En mars 2024, Trafigura a plaidé coupable aux États-Unis de complot en vue de corrompre des responsables de la compagnie pétrolière nationale brésilienne Petrobras, admettant avoir payé près de 20 millions de dollars de commissions corrompues. Il a accepté de payer environ 127 millions de dollars d'amendes et de confiscations.

En janvier 2025, le Tribunal pénal fédéral suisse a condamné l'entreprise et un ancien dirigeant pour corruption liée à des pots-de-vin versés à un responsable pétrolier angolais. Dans le cadre d’une mesure coercitive distincte aux États-Unis à la mi-2024, les régulateurs ont infligé une amende de 55 millions de dollars à l’entreprise pour manipulation de marché et utilisation abusive d’informations confidentielles.

Trafigura affirme avoir remanié ses systèmes de conformité et opérer sous des contrôles anti-corruption stricts.

Pour la société civile malawienne, l’histoire de l’entreprise renforce la nécessité d’un contrôle national capable de résister aux pressions politiques.

Les réserves ne sont pas des paysages vides.

Autour de Dzalanyama et de South Viphya, les petits agriculteurs défrichent leurs parcelles pour y cultiver du maïs et des haricots. Les producteurs de charbon de bois alimentent les marchés de Blantyre et de Lilongwe. Les femmes parcourent des kilomètres pour ramasser du bois de chauffage et des champignons sauvages.

Plus de 96 % des ménages malawiens dépendent de la biomasse comme combustible de cuisine, un facteur majeur de déforestation.

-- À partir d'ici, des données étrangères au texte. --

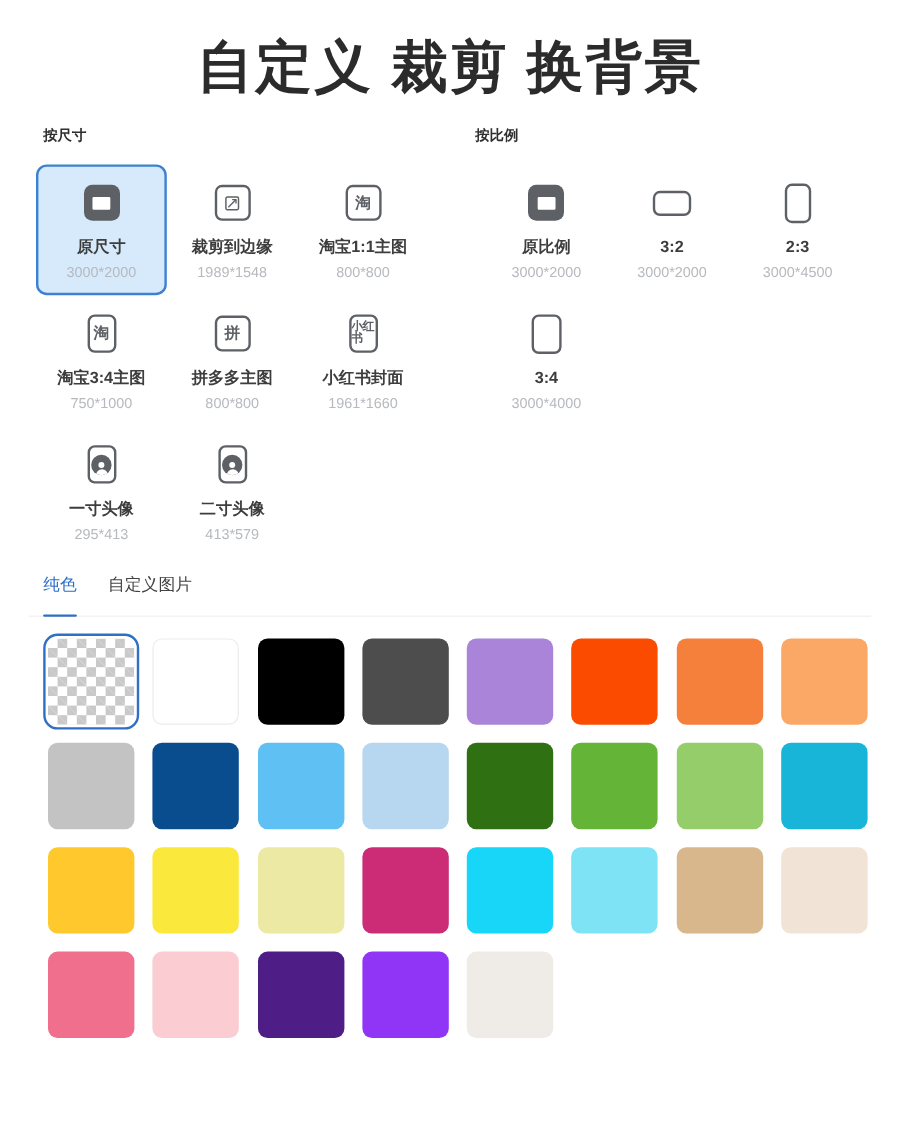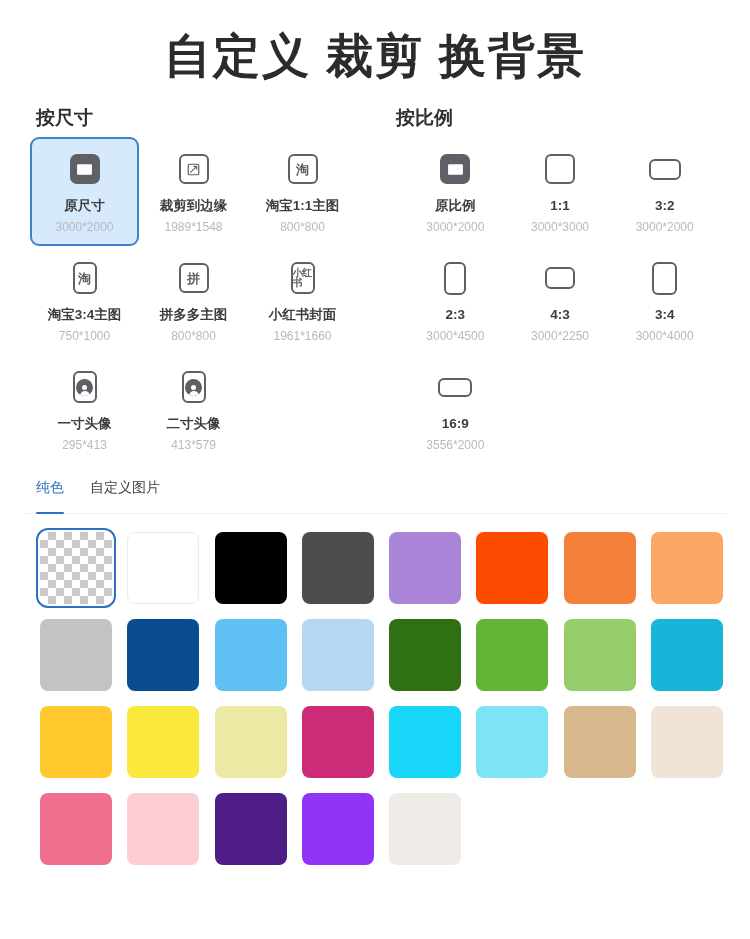--- a/index.html
+++ b/index.html
@@ -28,21 +28,21 @@
   }
 
   
   .section-headers {
     position: relative;
     height: 30px;
     margin-top: 22px;
   }
   .section-label {
     position: absolute;
-    font-size: 19px;
+    font-size: 12px;
     font-weight: bold;
     color: #2f2f2f;
   }
   .section-label.left  { left: 36px;  top: 0; }
   .section-label.right { left: 396px; top: 0; }
 
   
   .panels {
     display: flex;
     padding: 0 0 0 0;
@@ -349,70 +349,43 @@
                 </svg>
               </span>
             </span>
           </div>
           <div class="preset-label">原比例</div>
           <div class="preset-sub">3000*2000</div>
         </div>
         <div class="preset">
           <div class="preset-icon">
             <span class="gl">
-              <span class="gl-out" style="width: 30px; height: 30px;"></span>
-            </span>
-          </div>
-          <div class="preset-label">1:1</div>
-          <div class="preset-sub">3000*3000</div>
-        </div>
-        <div class="preset">
-          <div class="preset-icon">
-            <span class="gl">
               <span class="gl-out" style="width: 32px; height: 21px;"></span>
             </span>
           </div>
           <div class="preset-label">3:2</div>
           <div class="preset-sub">3000*2000</div>
         </div>
         <div class="preset">
           <div class="preset-icon">
             <span class="gl">
               <span class="gl-out" style="width: 22px; height: 33px;"></span>
             </span>
           </div>
           <div class="preset-label">2:3</div>
           <div class="preset-sub">3000*4500</div>
         </div>
         <div class="preset">
           <div class="preset-icon">
             <span class="gl">
-              <span class="gl-out" style="width: 30px; height: 22px;"></span>
-            </span>
-          </div>
-          <div class="preset-label">4:3</div>
-          <div class="preset-sub">3000*2250</div>
-        </div>
-        <div class="preset">
-          <div class="preset-icon">
-            <span class="gl">
               <span class="gl-out" style="width: 25px; height: 33px;"></span>
             </span>
           </div>
           <div class="preset-label">3:4</div>
           <div class="preset-sub">3000*4000</div>
-        </div>
-        <div class="preset">
-          <div class="preset-icon">
-            <span class="gl">
-              <span class="gl-out" style="width: 34px; height: 19px;"></span>
-            </span>
-          </div>
-          <div class="preset-label">16:9</div>
-          <div class="preset-sub">3556*2000</div>
         </div>
       </div>
   </div>
 </div>
 
 <div class="tabs-wrap">
   <div class="tabs-rule"></div>
   <div class="tab active">纯色</div>
   <div class="tab">自定义图片</div>
 </div>

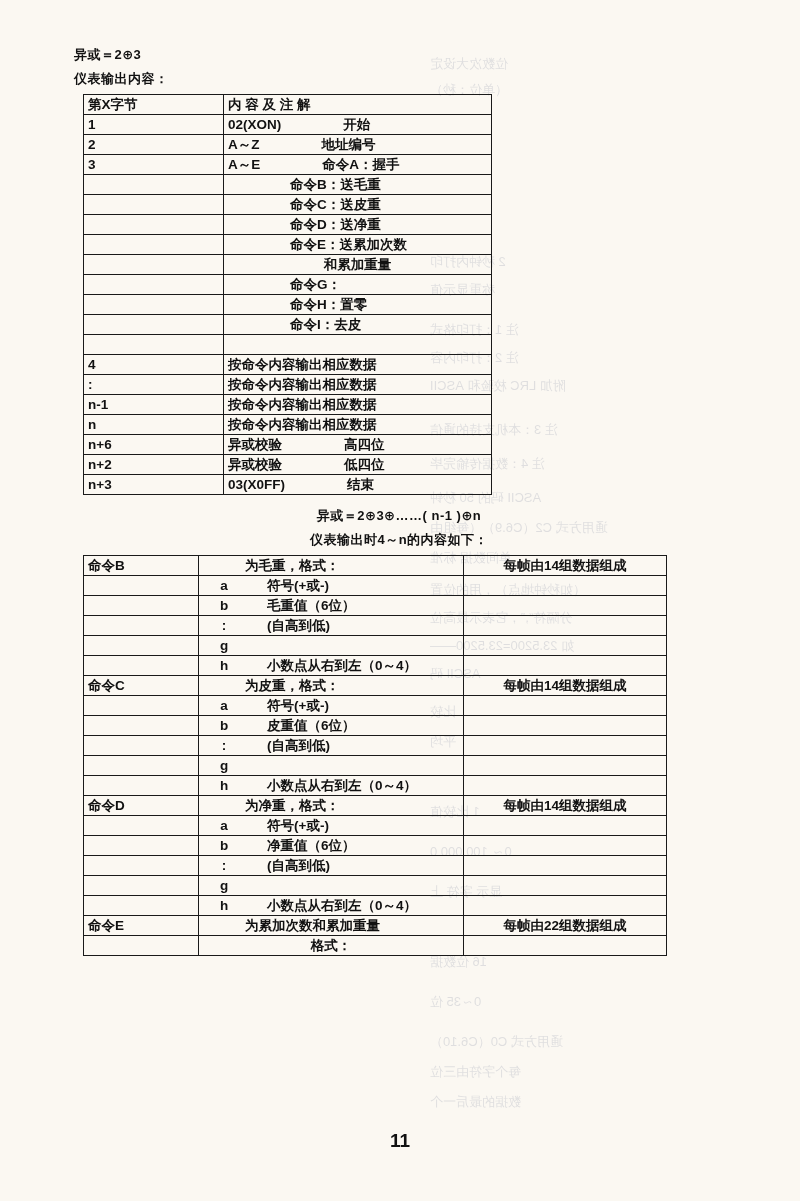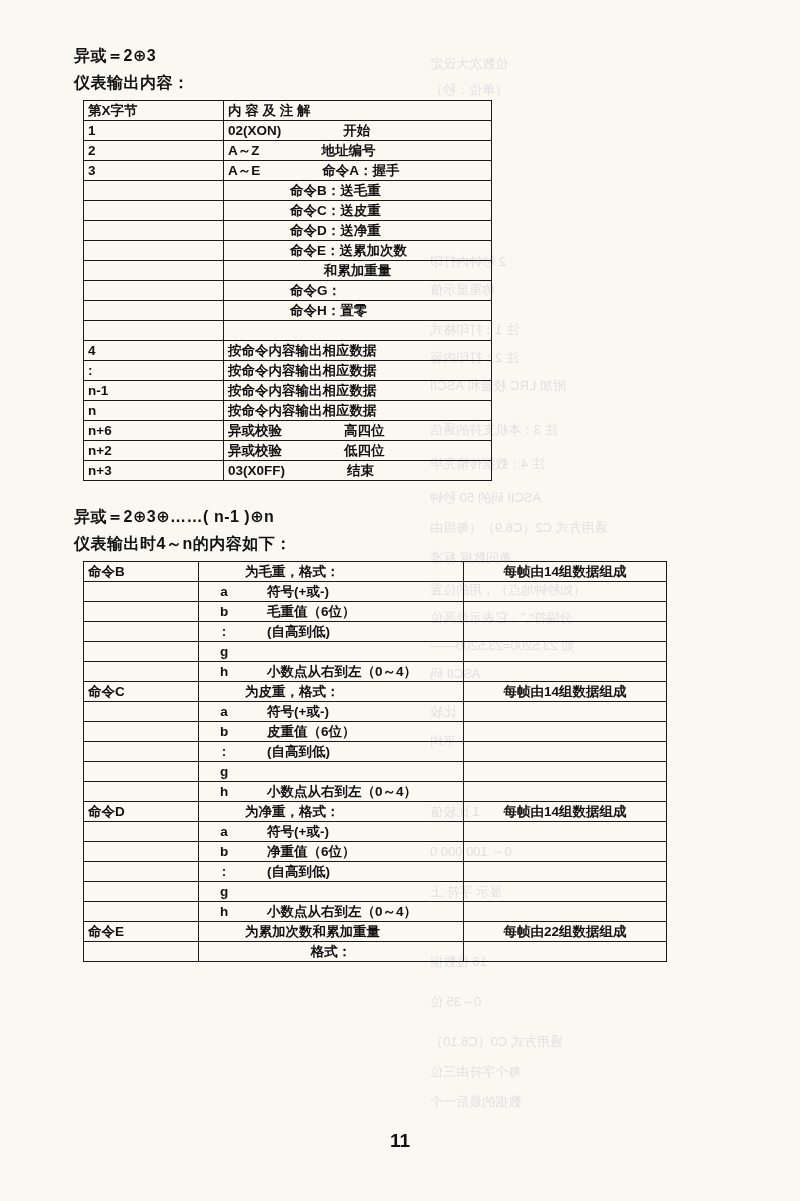--- a/index.html
+++ b/index.html
@@ -26,21 +26,21 @@
     position:absolute;
     left:0;top:0;
     width:800px;height:1201px;
   }
   .content{
     position:absolute;
     left:74px;top:46px;
     width:650px;
   }
   .line{
-    font-size:16px;
+    font-size:13px;
     font-weight:bold;
     letter-spacing:.5px;
     margin:0 0 6px 0;
     white-space:nowrap;
   }
   table{
     border-collapse:collapse;
     border-spacing:0;
     table-layout:fixed;
   }
@@ -58,21 +58,21 @@
   .tbl1 col.c1{width:140px;}
   .tbl1 col.c2{width:268px;}
   .tbl2 col.d1{width:115px;}
   .tbl2 col.d2{width:265px;}
   .tbl2 col.d3{width:203px;}
   .hdr td{font-weight:bold;}
   .ctr{text-align:center;}
   .sp{display:inline-block;}
   .gap-lg{margin-left:62px;}
   .gap-sm{margin-left:22px;}
-  .blk{margin-top:26px;}
+  .blk{margin-top:12px;text-align:center;}
   .pagenum{
     position:absolute;
     left:0;right:0;
     top:1130px;
     text-align:center;
     font-size:19px;
     font-weight:bold;
   }
   .idx{display:inline-block;width:42px;text-align:center;}
   .pad-l{padding-left:14px;}
@@ -161,20 +161,24 @@
         <tr>
           <td></td>
           <td class="pad-l"><span class="sp gap-lg">命令G：</span></td>
         </tr>
         <tr>
           <td></td>
           <td class="pad-l"><span class="sp gap-lg">命令H：置零</span></td>
         </tr>
         <tr>
           <td></td>
+          <td class="pad-l"><span class="sp gap-lg">命令I：去皮</span></td>
+        </tr>
+        <tr>
+          <td></td>
           <td></td>
         </tr>
         <tr>
           <td>4</td>
           <td>按命令内容输出相应数据</td>
         </tr>
         <tr>
           <td>:</td>
           <td>按命令内容输出相应数据</td>
         </tr>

« Si nous excluons les gens pour « protéger » le carbone, nous n'avons pas créé de projet, nous avons créé un conflit », a déclaré Sosola, arguant que les projets devraient être conçus autour d'une utilisation légale et coutumière : cartographie du régime foncier, zonage pour une récolte durable et réinvestissement des recettes dans des alternatives telles que des fourneaux économes en carburant et une agriculture à plus haut rendement.

Dans un village près de Dwambazi, un dirigeant a déclaré que les réunions communautaires promettaient des emplois de pépinières et de gardes forestiers, mais ne pouvaient pas expliquer combien de temps les terres resteraient sous concession ni quelle part des revenus reviendrait à la population locale.

Mamaland affirme que les bénéfices communautaires sont au cœur de son modèle, citant les projets d'une grande pépinière d'espèces indigènes et d'une « forêt énergétique » de 10 000 hectares pour fournir du bois de chauffage durable. Les modalités détaillées de partage des revenus n’ont toutefois pas été rendues publiques.

Ses partisans, dont l’ancien vice-président Michael Usi, qui a défendu la restauration forestière par le secteur privé en tant que ministre de l’Environnement, présentent le partenariat comme une voie vers le financement climatique. Les sceptiques voient un schéma familier : les droits étrangers à long terme sont garantis alors que la réglementation est à la traîne. Partout en Afrique, les projets carbone ont suscité des réactions négatives.

Au Kenya, une initiative carbone relative aux pâturages a été suspendue après qu'un tribunal ait constaté des failles dans la participation du public. Au Libéria, les propositions visant à placer de vastes zones sous concessions de carbone ont suscité des accusations de « colonialisme du carbone ».

Le Malawi a également un historique de projets fonciers et d'extraction contestés, de l'exploitation minière d'uranium à Karonga aux plantations sucrières de Chikwawa.

Le partenariat Mamaland-Trafigura relie le pays à un marché mondial qui a été soumis à un examen minutieux de la qualité du crédit et à des allégations climatiques exagérées.

Pour un pays qui n’a gagné jusqu’à présent qu’environ 150 000 dollars grâce au commerce du carbone, le potentiel de hausse est séduisant. Mais le coût d’une mauvaise application des règles pourrait se mesurer en conflits, en litiges et en une génération de perte d’influence.